Жизнь. Странная штука — жизнь. Вот дом, около него площадка, на ней дети. Много людей приходит сюда днем, чтобы погулять с детьми: молодые мамы сидят с колясками на разноцветных, бросающихся в глаза своей яркостью, лавочках; бабушки, в основном еще не старые, лет по пятьдесят-шестьдесят, смотрят как внуки лазают по лесенкам и горкам. Жизнь.

Когда я стал работать в своей фирме, дом этот только начинал строиться, первый этаж еще не был закончен, а теперь обжит. Магазин внизу, детская площадка, и будто всегда он здесь стоял. Сколько лет прошло, как я пришел сюда? Пять? Шесть? Почти уже шесть. Сразу после института. Шесть лет прошло, а как будто вчера только вошел сюда впервые, всеми подбадриваемый, полный надежд, устремлений, планов. Да, шесть лет почти как одно мгновение. Действительно, пролетает жизнь. Этот миг между прошлым и будущим. Зачем он дан, для чего? Вот шесть лет пронеслось как одно мгновенье, а ведь так пронесется десять лет, двадцать, вся жизнь как миг пройдет. И что? Буду так же сидеть как эти старики, смотреть на внуков, надоедать им своими поучениями, ненужный никому, раздражающий детей своим нытьем, требованием внимания. Или не будет и никаких детей. Буду как наш шеф целыми вечерами торчать на работе, лишь бы убить время до наступления следующего трудового дня, когда можно забыться в потоке рутины и каких-то пустых дел; так же как он коротать остаток дня в пустом офисе с опротивевшими отчетами и бутылкой джина. Да, так и будет. Зачем вообще этот миг, если нет исхода? К чему эти мимолетные радости, лишь ненадолго отвлекающие от всего этого отчаяния, этой пустоты? Да и какие радости? У меня-то? Бутылка пива после работы, ящик, компьютер, фэйсбук? А у других что? У тех, которые за окном? Та же самая бутылка пива, но еще куча забот: с детьми, с домом, с женой. Хлопоты, суета… Но это блаженная суета.
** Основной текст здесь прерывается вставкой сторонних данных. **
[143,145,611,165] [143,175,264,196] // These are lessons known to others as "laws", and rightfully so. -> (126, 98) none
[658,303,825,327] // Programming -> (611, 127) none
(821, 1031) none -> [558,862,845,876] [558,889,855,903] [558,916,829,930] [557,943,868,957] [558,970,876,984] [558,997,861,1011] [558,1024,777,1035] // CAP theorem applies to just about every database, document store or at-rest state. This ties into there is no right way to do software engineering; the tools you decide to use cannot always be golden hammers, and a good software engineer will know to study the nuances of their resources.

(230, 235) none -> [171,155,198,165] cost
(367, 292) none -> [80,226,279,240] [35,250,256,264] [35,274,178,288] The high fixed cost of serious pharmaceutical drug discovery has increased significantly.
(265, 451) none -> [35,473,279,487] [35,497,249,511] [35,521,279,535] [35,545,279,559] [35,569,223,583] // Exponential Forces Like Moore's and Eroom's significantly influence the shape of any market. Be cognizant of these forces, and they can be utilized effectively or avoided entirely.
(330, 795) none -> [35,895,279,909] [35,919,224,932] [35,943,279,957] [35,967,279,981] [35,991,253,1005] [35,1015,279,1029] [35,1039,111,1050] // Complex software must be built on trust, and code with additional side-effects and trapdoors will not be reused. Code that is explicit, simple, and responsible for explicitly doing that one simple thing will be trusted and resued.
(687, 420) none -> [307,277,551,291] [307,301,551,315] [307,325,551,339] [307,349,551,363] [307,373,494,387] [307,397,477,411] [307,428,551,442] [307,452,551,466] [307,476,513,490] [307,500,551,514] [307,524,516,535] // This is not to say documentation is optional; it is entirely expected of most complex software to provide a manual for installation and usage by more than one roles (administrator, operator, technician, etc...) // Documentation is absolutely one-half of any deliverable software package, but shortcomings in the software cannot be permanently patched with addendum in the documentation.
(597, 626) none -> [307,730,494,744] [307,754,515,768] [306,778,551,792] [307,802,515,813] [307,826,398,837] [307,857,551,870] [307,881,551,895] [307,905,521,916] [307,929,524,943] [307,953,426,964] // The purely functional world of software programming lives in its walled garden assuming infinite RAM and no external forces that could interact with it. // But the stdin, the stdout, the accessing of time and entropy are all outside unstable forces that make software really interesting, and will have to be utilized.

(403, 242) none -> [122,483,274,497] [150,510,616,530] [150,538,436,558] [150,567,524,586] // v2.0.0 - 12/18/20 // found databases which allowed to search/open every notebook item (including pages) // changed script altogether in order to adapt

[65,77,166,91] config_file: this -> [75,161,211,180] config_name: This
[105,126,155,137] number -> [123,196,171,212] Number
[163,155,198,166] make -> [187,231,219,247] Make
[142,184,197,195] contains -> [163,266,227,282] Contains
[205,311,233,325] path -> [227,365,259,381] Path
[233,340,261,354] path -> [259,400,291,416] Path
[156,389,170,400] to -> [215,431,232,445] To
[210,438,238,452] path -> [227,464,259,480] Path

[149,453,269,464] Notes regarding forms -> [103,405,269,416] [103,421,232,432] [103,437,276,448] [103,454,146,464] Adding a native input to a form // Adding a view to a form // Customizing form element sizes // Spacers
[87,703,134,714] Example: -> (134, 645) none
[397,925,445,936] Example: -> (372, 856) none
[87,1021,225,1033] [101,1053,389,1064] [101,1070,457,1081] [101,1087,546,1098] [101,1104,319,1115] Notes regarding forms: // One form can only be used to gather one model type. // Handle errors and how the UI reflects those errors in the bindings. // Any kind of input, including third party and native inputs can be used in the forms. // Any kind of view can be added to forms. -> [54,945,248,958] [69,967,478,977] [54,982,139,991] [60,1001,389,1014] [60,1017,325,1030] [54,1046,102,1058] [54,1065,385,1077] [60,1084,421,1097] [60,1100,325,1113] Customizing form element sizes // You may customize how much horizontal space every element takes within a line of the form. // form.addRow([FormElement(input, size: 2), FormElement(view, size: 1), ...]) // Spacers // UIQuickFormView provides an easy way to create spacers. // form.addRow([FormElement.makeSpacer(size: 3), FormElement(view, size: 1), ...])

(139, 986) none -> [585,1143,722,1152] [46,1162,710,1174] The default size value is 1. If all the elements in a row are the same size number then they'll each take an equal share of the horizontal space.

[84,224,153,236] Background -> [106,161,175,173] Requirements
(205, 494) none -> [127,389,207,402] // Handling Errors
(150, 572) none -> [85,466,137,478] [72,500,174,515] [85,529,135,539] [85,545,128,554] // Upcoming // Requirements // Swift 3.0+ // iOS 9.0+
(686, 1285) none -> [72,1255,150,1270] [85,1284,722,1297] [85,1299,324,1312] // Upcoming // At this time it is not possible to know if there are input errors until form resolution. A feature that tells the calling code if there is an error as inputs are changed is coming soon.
Пока крутишься так — некогда мыслить, некогда подумать обо всем этом. Но итог-то один…

Я встал со своего рабочего кресла и пошел в другой конец офиса, где стояла кофе-машина. Сегодня явно не получится поработать по-нормальному. Все мысли, чувства, все было смешано, скомкано. Пока делалось кофе, я смотрел на своих коллег, или лучше — товарищей по несчастью. Чем они заняты, что у них в жизни хорошего, радостного?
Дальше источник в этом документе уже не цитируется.